REPUBLIKA.CO.ID, JAKARTA — Komik Locust karya Iskandar Salim dan Shiella Witanto akan menjadi salah satu wakil Indonesia di Festival Film Cannes 2025. Karya yang digarap di bawah naungan Kosmik Studio ini tidak hanya mengeksplorasi cerita fiksi horor, namun juga mengangkat latar sejarah kelam pengungsian etnis Tionghoa di Medan, Indonesia, pada 1960-an.
Pendiri Kosmik Studio, Sunny Gho, mengungkapkan bahwa komik Locust mengikuti karakter Min (12 tahun) dan Yun (5 tahun), dua anak dari komunitas Tionghoa di Medan yang terpaksa tinggal di gudang tembakau bersama puluhan pengungsi lain sembari menunggu pemulangan ke China. Cerita berubah mencekam saat seorang hilang secara misterius dan diduga dimangsa oleh makhluk gaib bernama Setan Daruet, belakang merah yang mampu merasuki tubuh manusia.
Menurut Sunny, latar belakang komik ini merujuk pada peristiwa nyata.
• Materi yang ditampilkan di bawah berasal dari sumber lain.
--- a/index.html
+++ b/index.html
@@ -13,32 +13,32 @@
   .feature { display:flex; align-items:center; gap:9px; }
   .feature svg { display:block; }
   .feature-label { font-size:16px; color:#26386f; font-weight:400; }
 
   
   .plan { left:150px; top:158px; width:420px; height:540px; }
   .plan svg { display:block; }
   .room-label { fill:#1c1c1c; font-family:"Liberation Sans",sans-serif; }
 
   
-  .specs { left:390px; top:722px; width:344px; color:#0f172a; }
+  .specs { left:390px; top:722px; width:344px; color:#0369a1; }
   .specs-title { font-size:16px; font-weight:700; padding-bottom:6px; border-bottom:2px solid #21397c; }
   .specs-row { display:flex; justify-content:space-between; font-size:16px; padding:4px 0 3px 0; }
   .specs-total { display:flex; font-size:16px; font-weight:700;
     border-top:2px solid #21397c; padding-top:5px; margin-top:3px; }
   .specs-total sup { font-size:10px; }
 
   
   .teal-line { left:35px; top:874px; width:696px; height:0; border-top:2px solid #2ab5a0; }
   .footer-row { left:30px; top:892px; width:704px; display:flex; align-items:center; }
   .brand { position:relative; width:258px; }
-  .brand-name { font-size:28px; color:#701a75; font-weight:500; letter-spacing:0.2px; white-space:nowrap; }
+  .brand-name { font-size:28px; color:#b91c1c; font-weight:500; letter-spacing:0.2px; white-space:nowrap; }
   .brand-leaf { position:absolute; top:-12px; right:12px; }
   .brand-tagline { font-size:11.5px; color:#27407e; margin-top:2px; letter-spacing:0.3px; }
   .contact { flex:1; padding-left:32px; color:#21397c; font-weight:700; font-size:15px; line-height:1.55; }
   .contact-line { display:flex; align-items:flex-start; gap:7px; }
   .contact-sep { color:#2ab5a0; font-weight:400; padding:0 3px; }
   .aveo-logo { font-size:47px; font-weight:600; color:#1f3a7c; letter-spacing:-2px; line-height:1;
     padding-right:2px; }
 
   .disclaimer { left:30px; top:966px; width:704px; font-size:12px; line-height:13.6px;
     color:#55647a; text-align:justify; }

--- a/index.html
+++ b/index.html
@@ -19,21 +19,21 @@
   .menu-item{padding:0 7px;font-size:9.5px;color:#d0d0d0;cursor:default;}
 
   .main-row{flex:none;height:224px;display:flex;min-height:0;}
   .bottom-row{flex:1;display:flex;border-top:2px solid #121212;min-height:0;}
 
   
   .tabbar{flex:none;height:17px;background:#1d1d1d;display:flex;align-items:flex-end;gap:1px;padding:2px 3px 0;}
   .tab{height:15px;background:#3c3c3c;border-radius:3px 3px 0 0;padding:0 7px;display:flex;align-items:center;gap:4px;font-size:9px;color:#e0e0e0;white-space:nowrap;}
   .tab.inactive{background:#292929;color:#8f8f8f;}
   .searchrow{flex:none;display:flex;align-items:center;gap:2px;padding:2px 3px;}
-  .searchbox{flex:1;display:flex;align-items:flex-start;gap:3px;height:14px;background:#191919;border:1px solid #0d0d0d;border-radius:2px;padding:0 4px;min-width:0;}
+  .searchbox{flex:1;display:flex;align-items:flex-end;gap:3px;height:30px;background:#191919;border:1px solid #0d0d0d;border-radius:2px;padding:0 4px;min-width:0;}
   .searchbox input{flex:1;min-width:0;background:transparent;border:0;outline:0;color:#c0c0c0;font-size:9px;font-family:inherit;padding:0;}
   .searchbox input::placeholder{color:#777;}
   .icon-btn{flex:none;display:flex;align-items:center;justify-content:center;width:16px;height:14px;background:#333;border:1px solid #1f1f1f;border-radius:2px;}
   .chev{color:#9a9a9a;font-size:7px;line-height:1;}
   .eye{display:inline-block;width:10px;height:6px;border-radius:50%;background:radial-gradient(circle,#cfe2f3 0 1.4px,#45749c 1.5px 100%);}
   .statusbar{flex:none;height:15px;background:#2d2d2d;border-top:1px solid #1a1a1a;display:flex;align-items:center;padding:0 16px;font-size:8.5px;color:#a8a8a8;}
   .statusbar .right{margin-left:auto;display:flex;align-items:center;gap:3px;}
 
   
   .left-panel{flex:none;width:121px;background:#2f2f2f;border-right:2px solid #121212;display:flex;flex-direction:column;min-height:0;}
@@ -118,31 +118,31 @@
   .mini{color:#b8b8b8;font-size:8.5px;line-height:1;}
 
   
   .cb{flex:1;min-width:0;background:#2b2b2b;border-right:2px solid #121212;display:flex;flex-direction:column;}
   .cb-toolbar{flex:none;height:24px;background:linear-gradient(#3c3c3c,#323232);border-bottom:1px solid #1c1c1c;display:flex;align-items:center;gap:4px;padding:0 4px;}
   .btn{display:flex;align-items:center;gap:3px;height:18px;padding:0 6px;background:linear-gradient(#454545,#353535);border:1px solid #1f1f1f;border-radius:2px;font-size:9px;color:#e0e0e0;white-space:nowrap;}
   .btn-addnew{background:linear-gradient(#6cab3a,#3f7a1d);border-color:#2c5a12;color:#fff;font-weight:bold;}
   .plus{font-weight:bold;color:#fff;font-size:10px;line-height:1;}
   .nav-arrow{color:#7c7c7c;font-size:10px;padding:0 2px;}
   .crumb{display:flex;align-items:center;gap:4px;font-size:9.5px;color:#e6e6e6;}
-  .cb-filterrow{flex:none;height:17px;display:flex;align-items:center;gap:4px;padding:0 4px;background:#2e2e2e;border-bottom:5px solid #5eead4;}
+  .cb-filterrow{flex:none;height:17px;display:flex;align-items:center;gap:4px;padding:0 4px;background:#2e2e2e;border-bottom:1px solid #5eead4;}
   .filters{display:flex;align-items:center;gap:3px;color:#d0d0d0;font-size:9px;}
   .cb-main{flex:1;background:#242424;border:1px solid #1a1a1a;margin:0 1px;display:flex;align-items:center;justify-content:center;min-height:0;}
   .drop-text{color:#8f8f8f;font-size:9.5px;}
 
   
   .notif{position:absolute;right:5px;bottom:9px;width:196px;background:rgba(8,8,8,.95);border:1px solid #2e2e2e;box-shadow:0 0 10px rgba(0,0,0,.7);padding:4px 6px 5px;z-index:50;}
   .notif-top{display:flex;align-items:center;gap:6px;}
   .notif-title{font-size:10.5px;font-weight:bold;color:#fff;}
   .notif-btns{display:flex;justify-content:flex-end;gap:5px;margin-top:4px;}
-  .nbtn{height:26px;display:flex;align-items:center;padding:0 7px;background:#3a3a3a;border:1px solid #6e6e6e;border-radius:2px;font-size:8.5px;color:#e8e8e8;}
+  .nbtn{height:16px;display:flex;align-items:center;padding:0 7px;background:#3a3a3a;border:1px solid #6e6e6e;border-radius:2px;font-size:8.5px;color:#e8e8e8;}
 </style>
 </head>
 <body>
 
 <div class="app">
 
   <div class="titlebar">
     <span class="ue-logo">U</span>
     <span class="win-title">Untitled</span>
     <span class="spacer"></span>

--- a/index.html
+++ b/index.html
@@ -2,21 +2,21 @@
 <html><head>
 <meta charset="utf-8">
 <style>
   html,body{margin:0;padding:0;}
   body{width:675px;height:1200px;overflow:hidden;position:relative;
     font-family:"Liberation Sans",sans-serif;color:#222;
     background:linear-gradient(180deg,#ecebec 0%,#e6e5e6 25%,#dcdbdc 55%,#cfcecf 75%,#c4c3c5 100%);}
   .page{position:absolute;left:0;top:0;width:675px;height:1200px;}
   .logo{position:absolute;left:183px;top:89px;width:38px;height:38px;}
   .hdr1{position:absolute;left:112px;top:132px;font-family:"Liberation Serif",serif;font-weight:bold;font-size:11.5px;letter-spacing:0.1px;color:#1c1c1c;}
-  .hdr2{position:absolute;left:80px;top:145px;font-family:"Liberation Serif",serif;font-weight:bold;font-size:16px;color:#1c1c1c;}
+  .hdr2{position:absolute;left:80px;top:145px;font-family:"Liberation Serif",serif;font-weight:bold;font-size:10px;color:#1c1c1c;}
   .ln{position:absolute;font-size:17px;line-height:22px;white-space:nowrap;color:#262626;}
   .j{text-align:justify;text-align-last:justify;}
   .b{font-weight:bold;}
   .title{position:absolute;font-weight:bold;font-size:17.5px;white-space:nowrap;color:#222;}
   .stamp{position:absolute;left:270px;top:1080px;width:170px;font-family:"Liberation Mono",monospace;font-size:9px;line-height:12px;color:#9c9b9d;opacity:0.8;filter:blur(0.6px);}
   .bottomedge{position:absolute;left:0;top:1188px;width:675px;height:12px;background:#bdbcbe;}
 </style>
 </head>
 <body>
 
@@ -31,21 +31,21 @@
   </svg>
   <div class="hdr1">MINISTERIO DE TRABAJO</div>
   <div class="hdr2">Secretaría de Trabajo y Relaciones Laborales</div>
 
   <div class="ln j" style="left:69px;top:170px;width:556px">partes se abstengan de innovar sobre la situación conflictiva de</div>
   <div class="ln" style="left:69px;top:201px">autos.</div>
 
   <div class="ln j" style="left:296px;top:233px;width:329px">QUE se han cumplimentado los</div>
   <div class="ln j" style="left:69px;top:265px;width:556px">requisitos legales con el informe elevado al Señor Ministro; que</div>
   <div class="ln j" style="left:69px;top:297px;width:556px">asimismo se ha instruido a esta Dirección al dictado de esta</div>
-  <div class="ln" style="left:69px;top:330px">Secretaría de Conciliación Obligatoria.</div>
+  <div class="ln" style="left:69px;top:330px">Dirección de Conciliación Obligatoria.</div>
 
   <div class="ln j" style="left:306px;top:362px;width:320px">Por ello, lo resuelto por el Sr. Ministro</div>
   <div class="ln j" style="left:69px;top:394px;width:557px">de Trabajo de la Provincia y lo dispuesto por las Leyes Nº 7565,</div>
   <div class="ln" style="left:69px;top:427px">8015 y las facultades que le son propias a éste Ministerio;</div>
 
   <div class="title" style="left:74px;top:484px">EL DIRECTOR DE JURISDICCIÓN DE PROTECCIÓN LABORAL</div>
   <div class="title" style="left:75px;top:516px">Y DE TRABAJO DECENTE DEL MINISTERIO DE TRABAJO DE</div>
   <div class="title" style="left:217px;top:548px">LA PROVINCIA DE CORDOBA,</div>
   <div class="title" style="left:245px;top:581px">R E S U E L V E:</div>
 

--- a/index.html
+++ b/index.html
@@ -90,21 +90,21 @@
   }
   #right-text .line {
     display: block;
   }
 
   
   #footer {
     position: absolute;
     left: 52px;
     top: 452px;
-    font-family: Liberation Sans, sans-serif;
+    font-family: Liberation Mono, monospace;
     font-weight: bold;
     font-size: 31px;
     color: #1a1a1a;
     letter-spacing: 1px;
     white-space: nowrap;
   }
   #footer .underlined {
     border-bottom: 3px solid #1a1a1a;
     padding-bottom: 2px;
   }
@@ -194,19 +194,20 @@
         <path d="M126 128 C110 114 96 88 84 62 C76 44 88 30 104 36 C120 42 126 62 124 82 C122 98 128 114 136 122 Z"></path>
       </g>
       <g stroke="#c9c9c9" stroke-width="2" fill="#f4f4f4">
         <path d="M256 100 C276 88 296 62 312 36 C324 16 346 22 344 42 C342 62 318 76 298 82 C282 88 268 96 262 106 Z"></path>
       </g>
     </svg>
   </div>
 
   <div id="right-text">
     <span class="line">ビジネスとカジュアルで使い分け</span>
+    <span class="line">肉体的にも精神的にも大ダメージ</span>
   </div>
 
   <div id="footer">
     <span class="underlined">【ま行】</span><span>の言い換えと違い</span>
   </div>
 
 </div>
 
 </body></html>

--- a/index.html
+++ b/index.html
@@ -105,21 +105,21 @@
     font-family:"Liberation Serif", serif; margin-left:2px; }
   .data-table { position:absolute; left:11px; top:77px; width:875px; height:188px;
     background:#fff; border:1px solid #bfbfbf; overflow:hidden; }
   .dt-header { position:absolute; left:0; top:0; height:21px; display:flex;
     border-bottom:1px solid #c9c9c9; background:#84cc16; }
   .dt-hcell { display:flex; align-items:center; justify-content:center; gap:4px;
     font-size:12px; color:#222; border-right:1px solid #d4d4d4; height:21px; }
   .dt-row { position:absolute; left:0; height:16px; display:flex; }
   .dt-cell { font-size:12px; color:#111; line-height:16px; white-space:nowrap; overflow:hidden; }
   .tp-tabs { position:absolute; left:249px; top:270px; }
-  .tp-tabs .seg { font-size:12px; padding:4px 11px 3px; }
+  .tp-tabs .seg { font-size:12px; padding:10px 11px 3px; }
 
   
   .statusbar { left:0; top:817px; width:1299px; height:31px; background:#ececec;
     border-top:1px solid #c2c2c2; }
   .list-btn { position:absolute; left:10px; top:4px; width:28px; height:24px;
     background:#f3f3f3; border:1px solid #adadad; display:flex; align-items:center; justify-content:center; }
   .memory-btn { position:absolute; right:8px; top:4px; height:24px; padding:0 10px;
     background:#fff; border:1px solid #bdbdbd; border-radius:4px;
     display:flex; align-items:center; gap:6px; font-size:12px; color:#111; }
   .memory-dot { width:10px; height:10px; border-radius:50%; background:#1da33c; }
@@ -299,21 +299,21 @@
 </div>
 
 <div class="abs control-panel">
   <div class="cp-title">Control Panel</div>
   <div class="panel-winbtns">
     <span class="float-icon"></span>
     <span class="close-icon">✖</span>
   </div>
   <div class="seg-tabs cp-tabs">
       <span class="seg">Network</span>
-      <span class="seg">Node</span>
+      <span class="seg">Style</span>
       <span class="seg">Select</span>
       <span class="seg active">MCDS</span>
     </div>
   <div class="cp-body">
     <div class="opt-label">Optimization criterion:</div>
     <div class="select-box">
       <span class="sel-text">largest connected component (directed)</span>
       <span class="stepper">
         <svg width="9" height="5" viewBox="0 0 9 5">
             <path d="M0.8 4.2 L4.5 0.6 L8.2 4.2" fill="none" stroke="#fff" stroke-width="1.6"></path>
Pada 8 Mei 1966, Pangdam Aceh Brigjen Ishak Djuarsa kala itu memerintahkan seluruh warga keturunan Tionghoa meninggalkan Aceh sebelum 17 Agustus 1966 karena dicap komunis. Akibatnya, lebih dari 15 ribu orang mengungsi ke Medan dan tinggal di tempat-tempat darurat seperti gudang tembakau dan kelenteng. Yang menarik, salah satu warga etnis Tionghoa yang dulu turut mengungsi adalah ibu dari Iskandar Salim.
“Cerita ini juga berangkat dari pengalaman pribadi. Ibu dari Iskandar Salim, salah satu kreator komik Locust, merupakan salah satu pengungsi Tionghoa saat peristiwa itu terjadi,” kata Sunny saat diwawancara usai talkshow "Dari Jakarta ke Cannes" di TIM, Jakarta Pusat, Rabu (23/4/2025).
Menurut Sunny, Locust tidak hanya menyajikan kisah horor, namun juga menyentuh isu rasial dan ketegangan sosial yang bisa relevan dengan masyarakat global. Karenanya meski cerita ini didasarkan pada sejarah lokal di Indonesia, namun akan dapat relevan dengan berbagai komunitas minoritas termasuk komunitas kulit hitam.
“Salah satu concern sebuah IP Indonesia dibawa ke Cannes itu kan, ya selain mengangkat isu kelokalan, tapi juga bisa relevan gitu dengan masyarakat global. Dan saya rasa isu yang diangkat oleh komik Locust sangat relevan dengan apa yang juga terjadi di global,” kata dia.
Meski belum terbit secara penuh, namun menurut Sunny, komik ini sudah mendapat banyak perhatian dari berbagai rumah produksi dalam negeri. Empat rumah produksi telah menyatakan minatnya untuk mengadaptasi Locust ke layar lebar. Salah satu di antaranya kini tengah bekerja sama dengan Kosmik Studio untuk mengembangkan film adaptasi dengan memberikan ruang kreatif bagi penulis asli, Iskandar Salim, untuk terlibat langsung dalam penulisan naskah.
“PH yang saat ini bekerja sama belum bisa kami ungkap. Tapi meskipun sudah ada kerja sama, mereka tetap memberi kami kebebasan untuk mencari peluang di Cannes. Harapan kami, Locust bisa menjadi karya internasional dengan tetap mempertahankan unsur lokal,” kata Sunny.
Keikutsertaan Locust di Cannes juga dianggap sebagai langkah awal untuk memperkenalkan IP komik Indonesia ke pasar global. Sunny berharap keterlibatan di Cannes dapat membuka jalan bagi distribusi, kolaborasi produksi, hingga adaptasi film dengan standar internasional. Selain Locust, komik lain yang akan berpartisipasi dalam program Marche du Films di Festival Film Cannes 2025 adalah Bandits of Batavia karya Beyondtopia dan Jitu karya Haryadhi dan Yudha Negara Nyoman.